Lingo - Printable Version +- Forums (http://www.6thcorpscombatengineers.com/forumnew) +-- Forum: World War II (http://www.6thcorpscombatengineers.com/forumnew/forumdisplay.php?fid=43) +--- Forum: ANYTHING WWII (http://www.6thcorpscombatengineers.com/forumnew/forumdisplay.php?fid=12) +--- Thread: Lingo (/showthread.php?tid=2042) Pages:
1
2
|
Lingo - Walt's Daughter - 10-19-2007 While perusing through the latest issue of America in WWII Magazine this morning...
1940's GI and civilian patter
bogey: an unidentified plane, maybe an enemy
khaki-wacky: as in "She's khaki-wacky"- crazy for men in uniform
fujigmo: "Forget you (or worse) Jack, I've got my orders!" Lingo - Sgtleo - 10-19-2007
I'm sure all will remember
SNAFU = Situation Normal All Fouled?? Up!!
TARFU = Things Are Really Fouled?? Up!!
FUBAR = Fouled?? Up Beyond All Recognition!!
New Butter Bar Officer = ASTP 2nd Lt. Transferred In.
Sgtleo Lingo - j3rdinf - 10-20-2007 Sarge, you missed the main one. Namely "your f****ing A right. Usually used with a basterdized bit of French or Kraut words. I know spelling is wrong but like "partie" meaning get to hell out and leave and "mungie" meaning eat or food", plus other things not acceptable here.. Seems we had a language of our own and not fit for decent company. Lingo - roque_riojas - 10-20-2007 Sgtleo, Joe I could add some, but thinking abit. I think I'll pass. Roque Lingo - j3rdinf - 10-21-2007 I know what you mean Roque, thats why I quit before I got censored. Lingo - Walt's Daughter - 10-21-2007 Warning, warning, adult content!
My imagination runs deep... Lingo - Sgtleo - 10-21-2007
It was so hard to learn to control the tongue when first home!!
Had a buddy whose father was on the Board at Harvard College and at a dinner an individual's name came up to which my buddy asked calmly before a period of absolute prolonged silence:
"Dad are you talking about that No good Son of a B***h that had so much S**T in his G*D D ****D Blue Blood that he married a girl with the reputation of a W***E to stay out of the F*****G Army".
Dad's head and eyes indicated he should leave the dinner ASAP.
Rog. was a Tank Corps Officer and tried to apologize BUT...............
I had so others but was afraid you'd kill me M.
Sgtleo Lingo - Dogdaddy - 10-21-2007 I can remember when I was just a kid with my Dad on a fishing trip and he would set the alarm for 4AM or earlier.
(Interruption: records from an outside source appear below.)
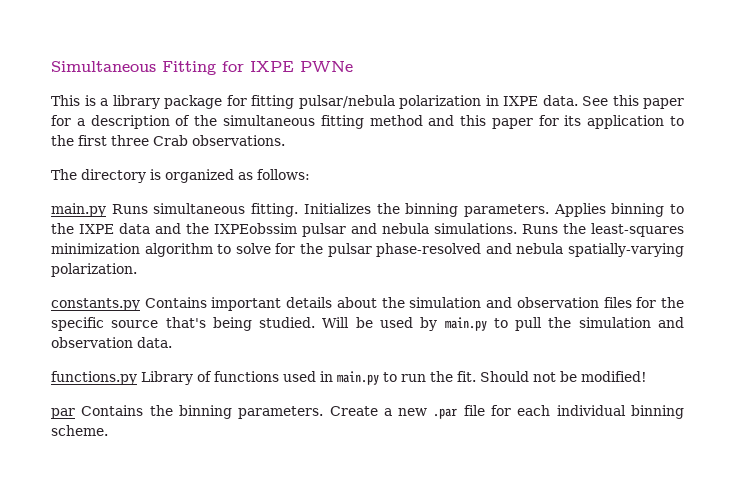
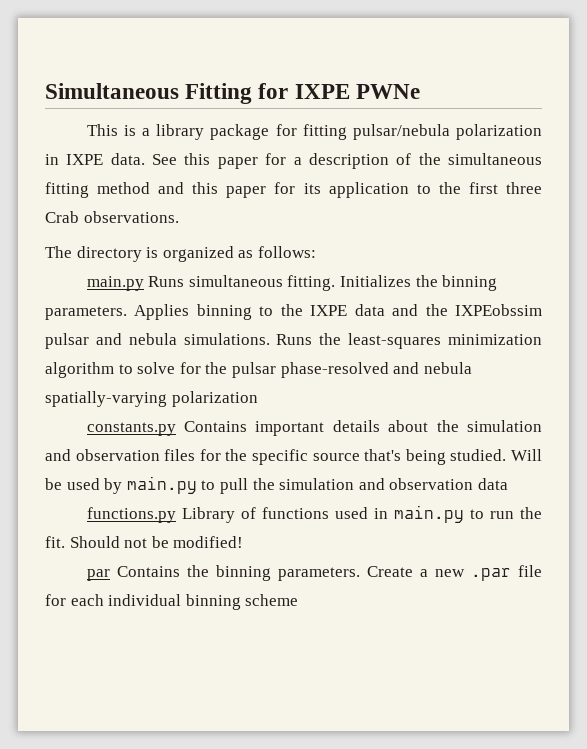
- Runs the least-squares minimization algorithm to solve for the pulsar phase-resolved and nebula spatially-varying polarization.
+ Runs the least-squares minimization algorithm to solve for the pulsar phase-resolved and nebula spatially-varying polarization
- Will be used by main.py to pull the simulation and observation data.
+ Will be used by main.py to pull the simulation and observation data
- Create a new .par file for each individual binning scheme.
+ Create a new .par file for each individual binning scheme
His usual wake up call was: "Alright...outta that fart sack!" The first time I heard him use that expression, I laughed so hard that I validated the term! :lol: God, I miss him...
Dogdaddy Lingo - Walt's Daughter - 10-21-2007 Sarge:
My husband's brother finished his stint as an MP and had returned home. My husband said the entire family was sitting around the dinner table when all of a sudden in a very nonchalant voice, Mark called out, "Pass the f--ckin' butter... OOPS!! Lingo - 206thmpco - 10-22-2007 I can honestly say that I never heard my Dad swear. He had alot of strange "codewords" though (to this day, I don't know what 1/2 of em mean). My mother was an elementary school teacher, educated through 12 grades by the School Sisters Of Notre Dame, and didn't even allow the use of slang in the house, so I think Dad knew better than to use any expletives. Even if Helen wasn't around, his kids might blab.
Like "The Old Man" in "A Christmas Story", my father was always at war with the furnace. You'd hear all manner of clanking & what sounded like muffled swearing coming up through the hot air registers. Ma would open the cellar door & yell: "Frank!" and you'd hear "Huh? Helen, I'm fixin' this thing down here.." and the clanking & muttering would resume .
The Darren McGavin character in that film reminds me alot of my Dad. His war with the Bumpuses' dogs next door and when they steal the Christmas turkey while "the Old Man" is reading the paper! If anyone ever stole the turkey dinner in MY house, my father would've given them the death penalty & impose the sentence himself without further ado!